#1
  1. Contributing User
    Devshed Newbie (0 - 499 posts)

    Join Date
    Jan 2002
    Posts
    32
    Rep Power
    13

    handling arbitrary number of pipes


    i'm trying to write a simple shell and i've hit a stumbling block in trying to allow an arbitrary number of pipes: something like
    Code:
    cat somefile | grep searchword | wc -l
    or even more (arbirary many, at least until the character limit for a line is reached)

    how can this be achieved? i know that for just 1 pipe, as in
    Code:
    ls | less
    i have to do something like this:
    Code:
    int p[2];
    
    /* create pipe */
    if ( pipe(p) == -1 )
    {
      perror("pipe");
      exit(1);
    }
    
    if ( fork() )
    // parent process
    {
      dup2(p[1], 1);
      close(p[0]);
      close(p[1]);
      exec("ls");
    }
    else
    // child process
    {
      dup2(p[0], 0);
      close(p[0]);
      close(p[1]);
      exec("less");
    }
    but this too is incorrect... as you notice, i'd to fork off another process and had a parent-child relationship between the ls and less processes when they should both really be children of the shell... how do i do this for an arbitrary number of commands (or much less, for the 2-command case above)?

    thanks for any advice at all! :)
  2. #2
  3. *bounce*
    Devshed Novice (500 - 999 posts)

    Join Date
    Jan 2002
    Location
    Delft, The Netherlands
    Posts
    514
    Rep Power
    42
    Well, the parent process should never exec() anything, since that would end the shell process!

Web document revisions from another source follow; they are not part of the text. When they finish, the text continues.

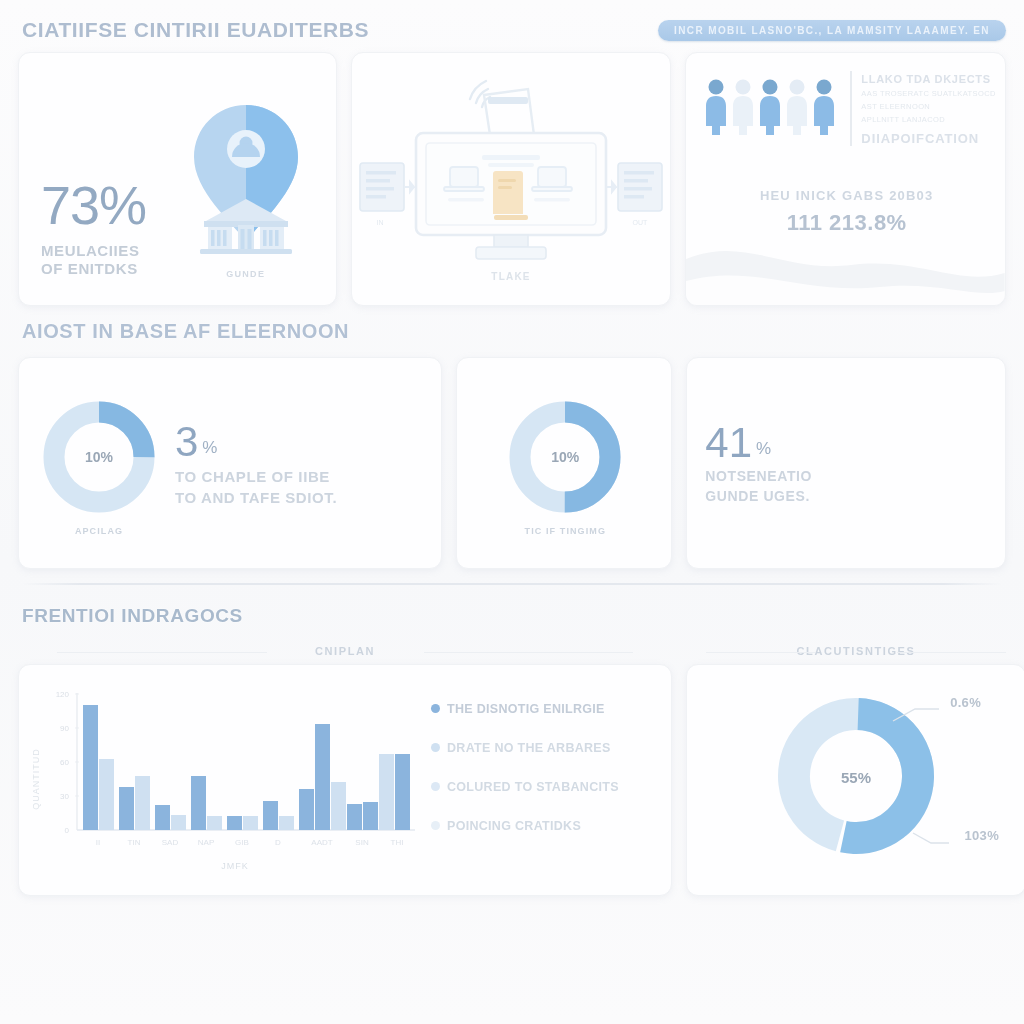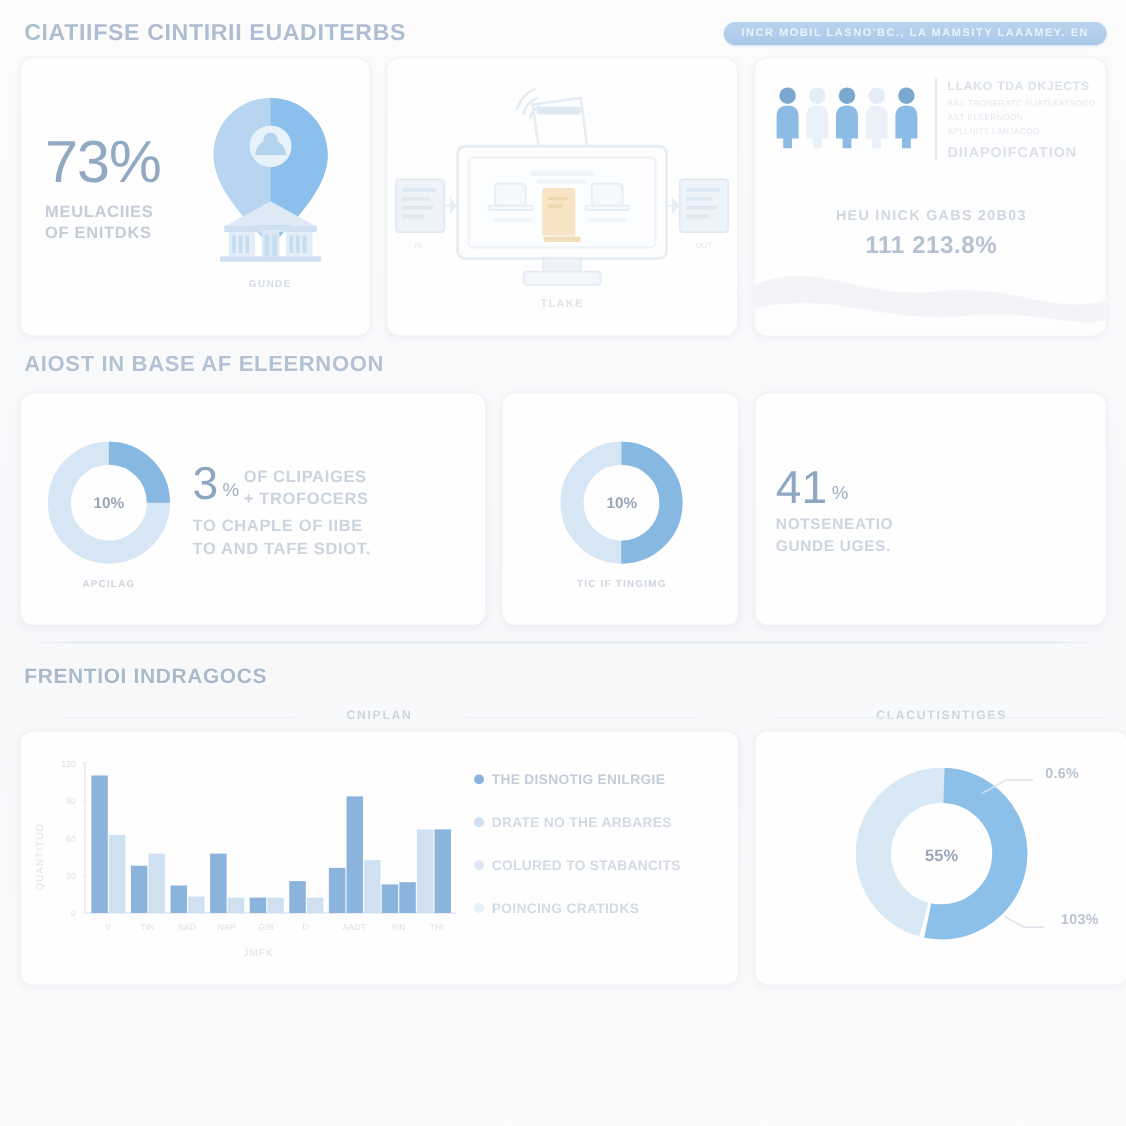--- a/index.html
+++ b/index.html
@@ -73,21 +73,21 @@
   }
 
   
   .row1 { height: 254px; }
   .card-a { width: 326px; }
   .card-b { width: 328px; }
   .card-c { width: 328px; }
 
   
   .card-a .inner {
-    display: flex; height: 100%; align-items: center;
+    display: flex; height: 100%; align-items: flex-end;
     padding: 10px 14px 26px 22px;
   }
   .stat-left { width: 142px; }
   .big-pct {
     font-size: 54px; font-weight: 400; color: #93a9c2;
     line-height: 1; letter-spacing: -1px;
   }
   .stat-sub {
     margin-top: 10px; font-size: 15px; font-weight: 700;
     letter-spacing: 0.6px; color: #c3ccd7; line-height: 1.25;
@@ -405,24 +405,20 @@
               <circle cx="62" cy="62" r="45" fill="none" stroke="#86b8e2" stroke-width="21" stroke-dasharray="70.7 212.1" transform="rotate(-90 62 62)"></circle>
             </svg>
             <div class="donut-center">10%</div>
           </div>
           <div class="donut-caption">APCILAG</div>
         </div>
         <div class="donut-text">
           <div class="lead">
             <span class="lead-num">3</span>
             <span class="lead-unit">%</span>
-            <span class="lead-right">
-              <div class="l">OF CLIPAIGES</div>
-              <div class="l">+ TROFOCERS</div>
-            </span>
           </div>
           <div class="body-lines">
             <div class="l">TO CHAPLE OF IIBE</div>
             <div class="l">TO AND TAFE SDIOT.</div>
           </div>
         </div>
       </div>
     </div>
 
     <div class="card card-e">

    So each program that you want to run should be executed from a child process, which would give something like the following pseudo-code:

    ...acquire pipes...

    fork();
    if (is child) {
    set up file descriptors
    exec program one
    }

    fork();
    if (is child) {
    set up file descriptors
    exec program two
    }

    ...wait for children to finish...

    If you want to be flexible in the amount of pipes you want to handle, you'd just stuff both the pipe acquisition and fork-and-exec code each into a loop.

    Hope this helps.
    "A poor programmer is he who blames his tools."
    http://analyser.oli.tudelft.nl/
  4. #3
  5. Contributing User
    Devshed Newbie (0 - 499 posts)

    Join Date
    Jan 2002
    Posts
    32
    Rep Power
    13
    thanks! that did help :)

    how do i handle, say 2 pipes then? as in 'ls -l | grep myfile | wc -l'?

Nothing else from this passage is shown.